Comment 7 sgott 2022-03-24 14:22:06 UTC
Deferring because appears to be a status reporting issue (and capacity).

https://bugzilla.redhat.com/show_bug.cgi?id=2052752 was also deferred.

Comment 8 vsibirsk 2022-04-11 14:17:06 UTC
Was also reproduced several times on 4.10 cluster while running continuous migration test.
The test had 3 rhel8.5 vms (2 with ocs disk and 1 with container disk) and migrating them multiple times.
The issue occurred at around 100 migrations (300 at max).
Only VirtualMachineInstanceMigration object was in "Failed" state.
VMIs were showing new node, new virt-launcher pods running while old ones were in "Complete" state.
Virt-launcher logs also showed that migration was successful.

Comment 9 sgott 2022-04-13 12:13:12 UTC
Re-targetting back to 4.11. This issue is blocking scale testing being conducted by QE.

Comment 10 Antonio Cardace 2022-04-15 16:13:44 UTC
I was finally able to reproduce this, I've posted a fix https://github.com/kubevirt/kubevirt/pull/7582 which explains in detail the root cause.

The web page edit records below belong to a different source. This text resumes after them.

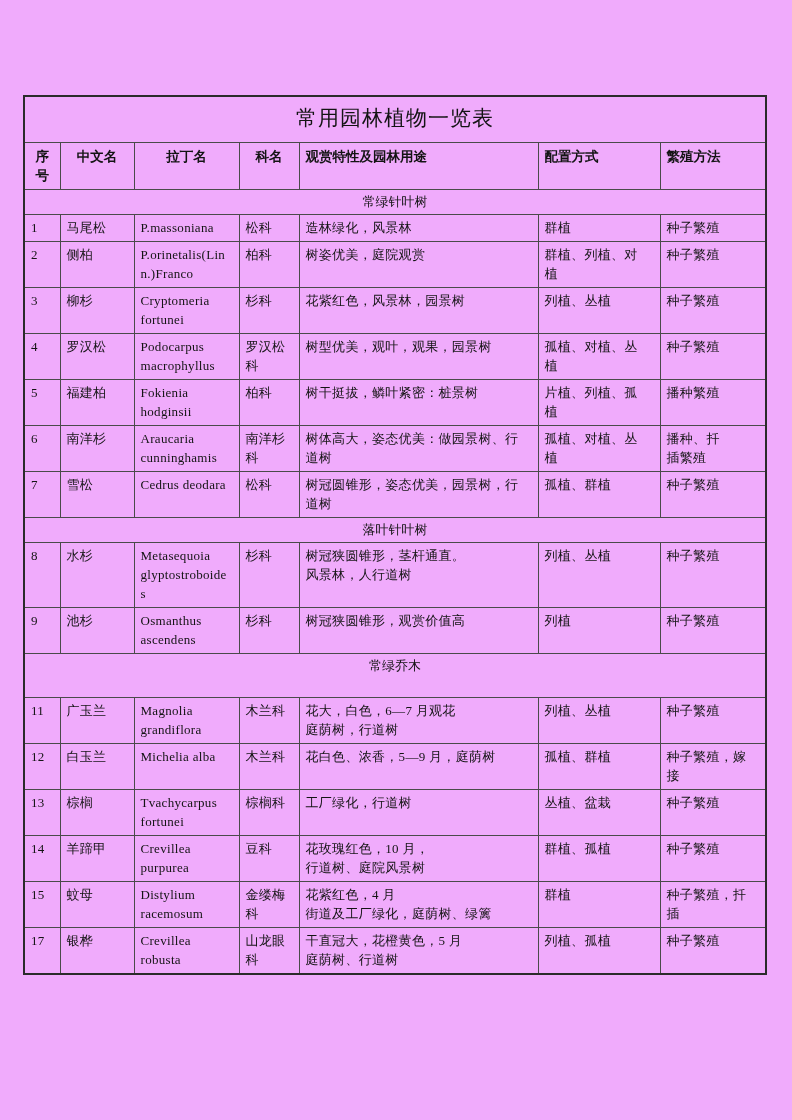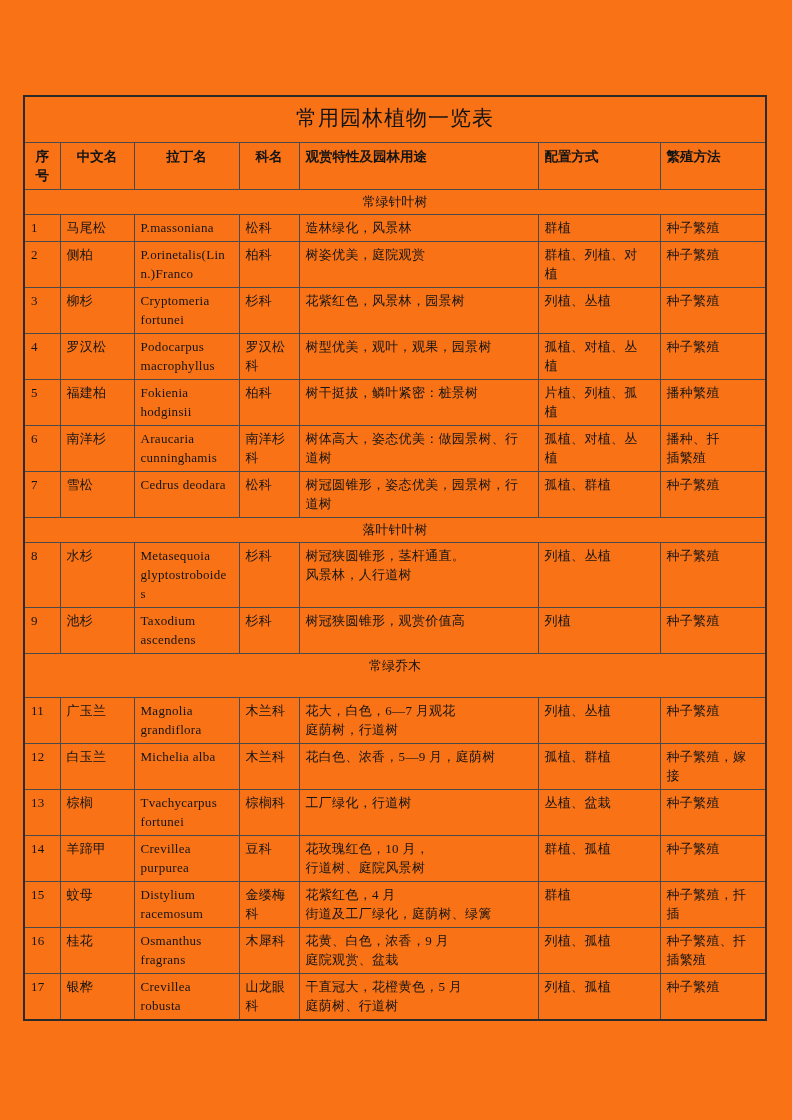"常用园林植物一览表" .page { background: #f97316 -> #f0abfc }
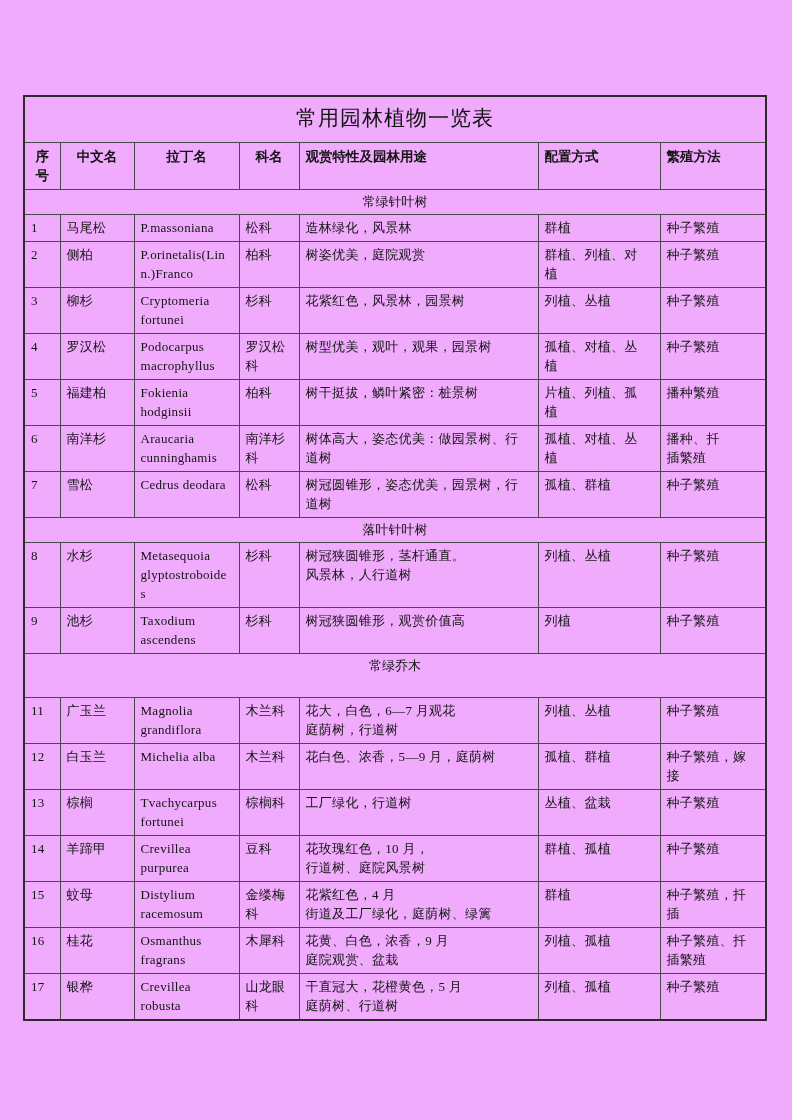"Taxodium" td.cell-latin { text: Taxodium -> Osmanthus }
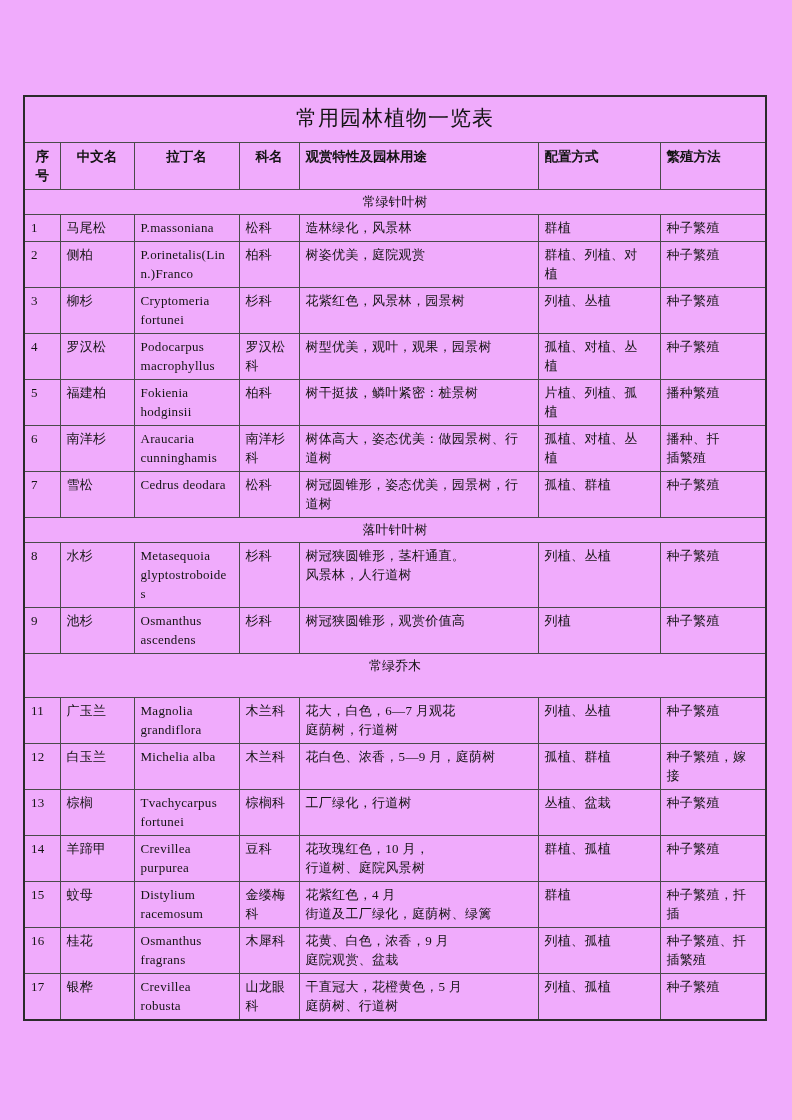"16" tr.data-row { html: <tr> <td>16</td> <td>桂花</td> <td>Osmanthus fragrans</td> <td>木犀科</td> <td>花黄、白色，浓香，9 月 庭院观赏、盆栽</td> <td>列植、孤植</td> <td>种子繁殖、扦 插繁殖</td> </tr> -> none }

Comment 11 Antonio Cardace 2022-04-21 11:16:22 UTC
*** Bug 2052752 has been marked as a duplicate of this bug. ***

Comment 16 errata-xmlrpc 2022-09-14 19:28:23 UTC
Since the problem described in this bug report should be
resolved in a recent advisory, it has been closed with a
resolution of ERRATA.

For information on the advisory (Important: OpenShift Virtualization 4.11.0 Images security and bug fix update), and where to find the updated
files, follow the link below.

If the solution does not work for you, open a new bug report.

https://access.redhat.com/errata/RHSA-2022:6526